#### [How to complete this task]
Keep the pictures out while you transcribe the listing below exactly.

==========

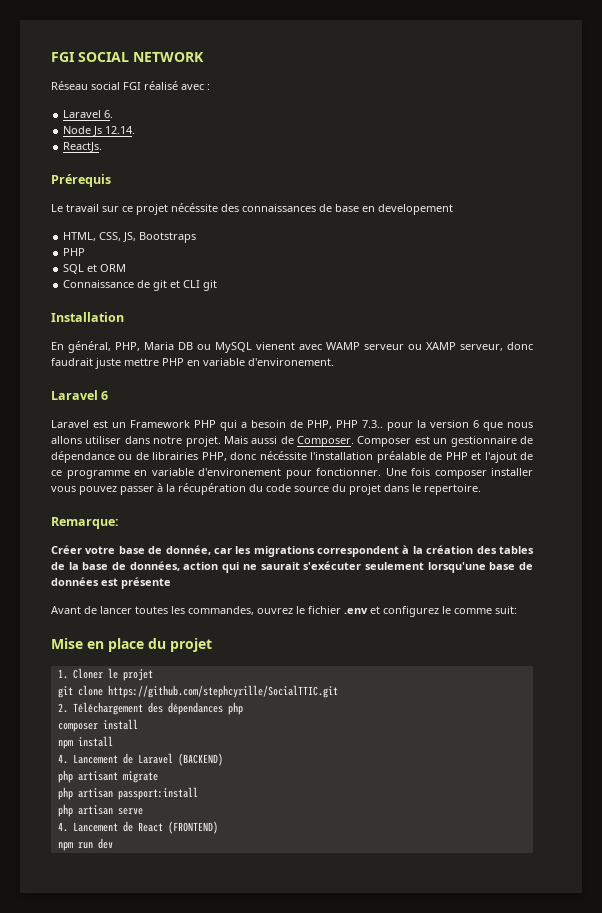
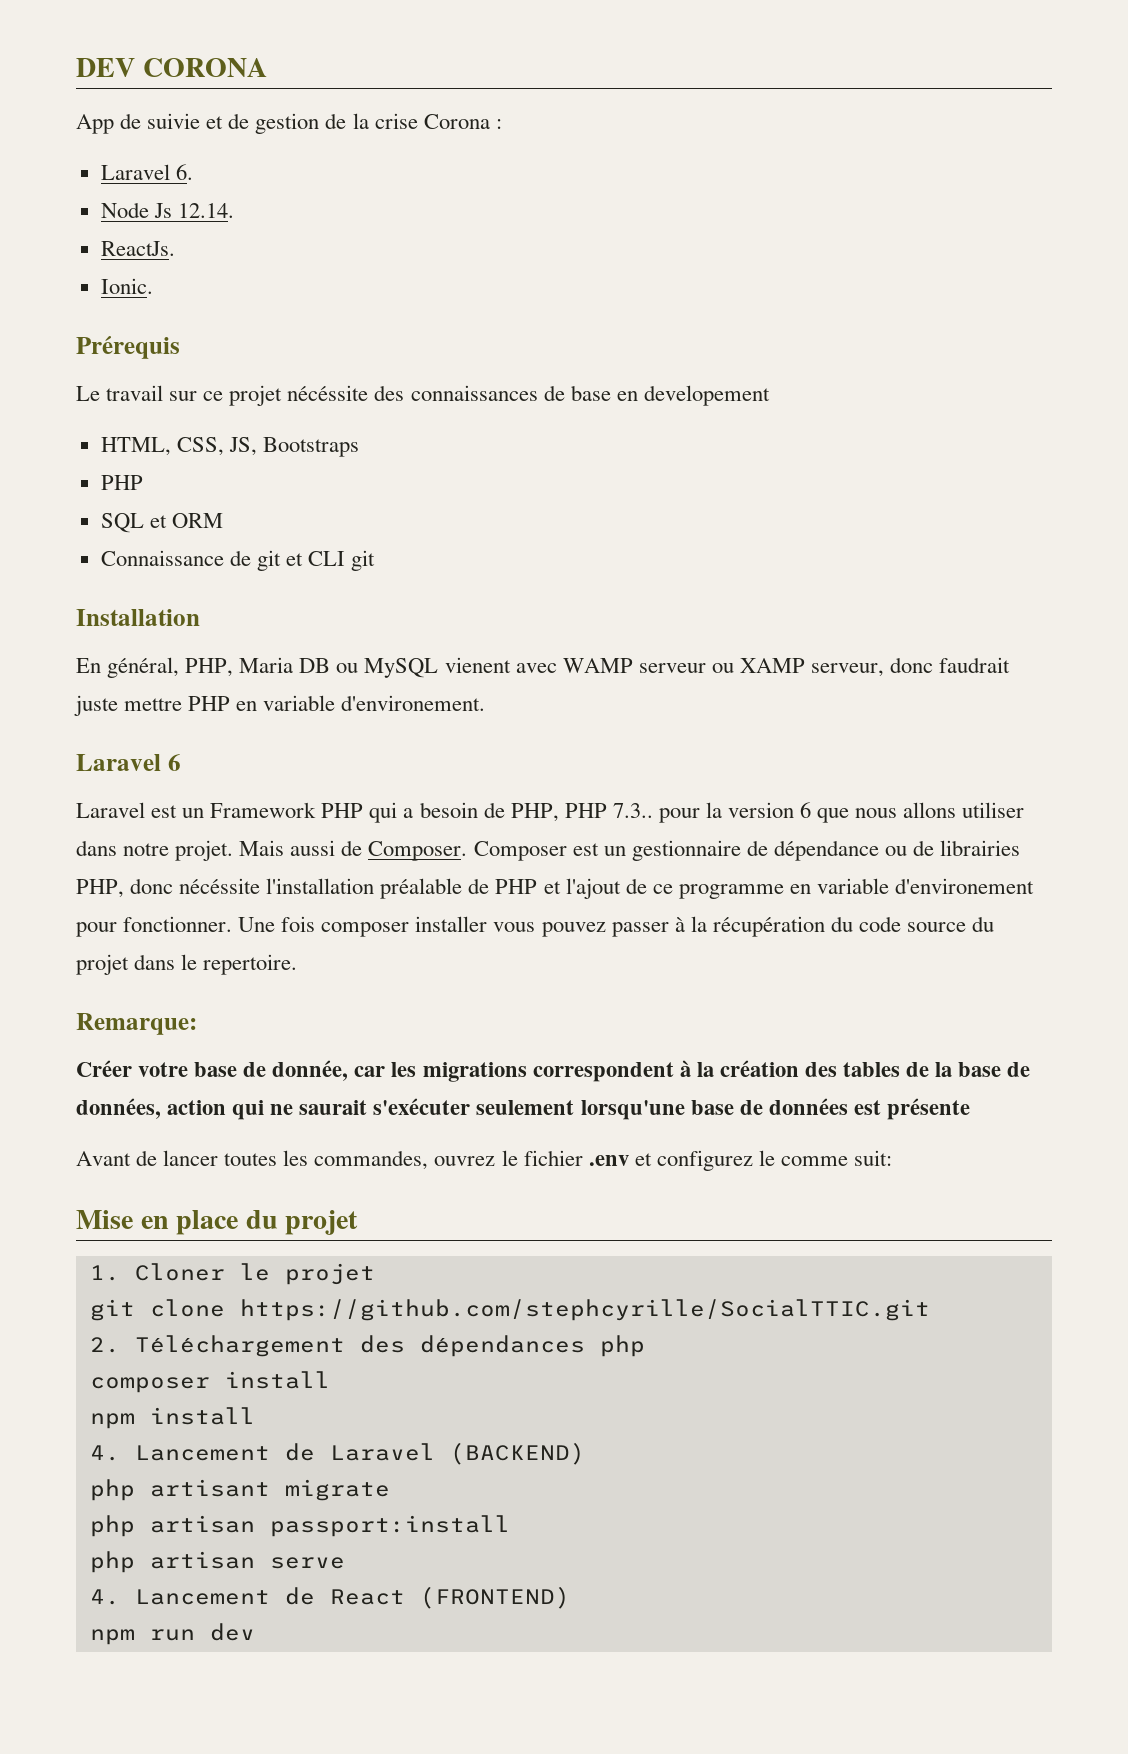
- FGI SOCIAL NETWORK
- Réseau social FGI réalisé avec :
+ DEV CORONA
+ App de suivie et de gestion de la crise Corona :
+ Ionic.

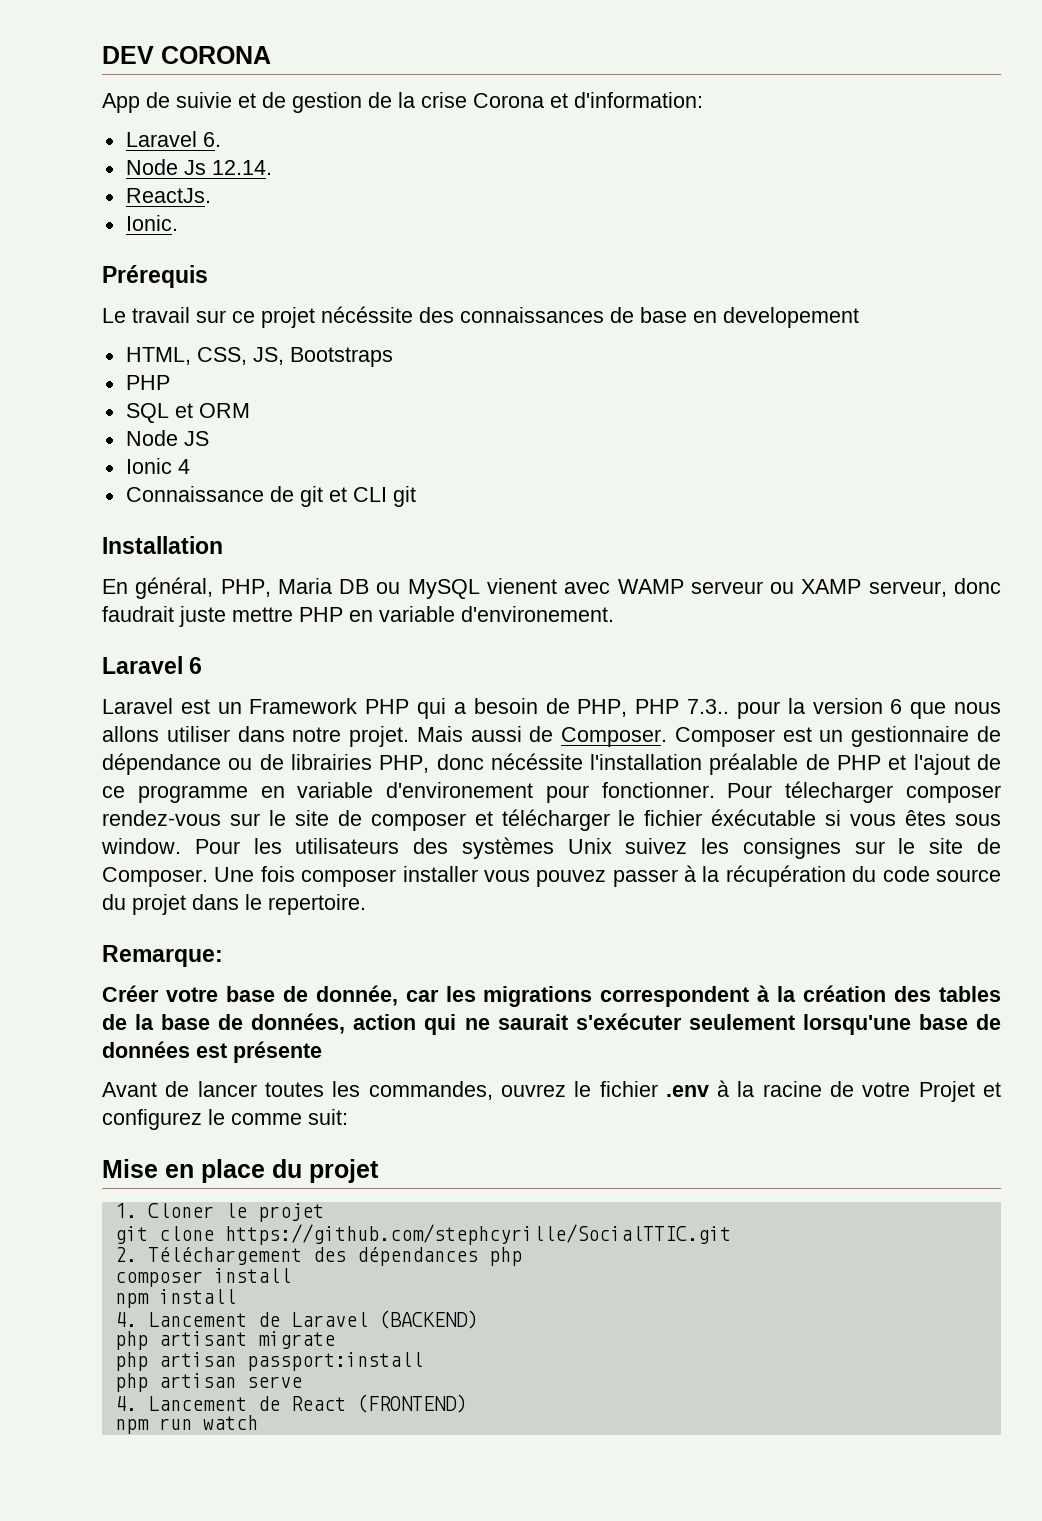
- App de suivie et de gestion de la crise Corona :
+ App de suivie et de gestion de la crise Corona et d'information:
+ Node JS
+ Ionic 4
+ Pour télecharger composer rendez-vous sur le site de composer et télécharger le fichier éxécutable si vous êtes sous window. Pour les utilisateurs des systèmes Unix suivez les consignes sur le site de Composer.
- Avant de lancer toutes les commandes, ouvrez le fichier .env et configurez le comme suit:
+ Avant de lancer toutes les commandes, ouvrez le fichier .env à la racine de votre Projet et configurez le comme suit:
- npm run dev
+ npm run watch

==========

#### [Solution to the exercise]
- FGI SOCIAL NETWORK
- Réseau social FGI réalisé avec :
+ DEV CORONA
+ App de suivie et de gestion de la crise Corona :
+ Ionic.

- App de suivie et de gestion de la crise Corona :
+ App de suivie et de gestion de la crise Corona et d'information:
+ Node JS
+ Ionic 4
+ Pour télecharger composer rendez-vous sur le site de composer et télécharger le fichier éxécutable si vous êtes sous window. Pour les utilisateurs des systèmes Unix suivez les consignes sur le site de Composer.
- Avant de lancer toutes les commandes, ouvrez le fichier .env et configurez le comme suit:
+ Avant de lancer toutes les commandes, ouvrez le fichier .env à la racine de votre Projet et configurez le comme suit:
- npm run dev
+ npm run watch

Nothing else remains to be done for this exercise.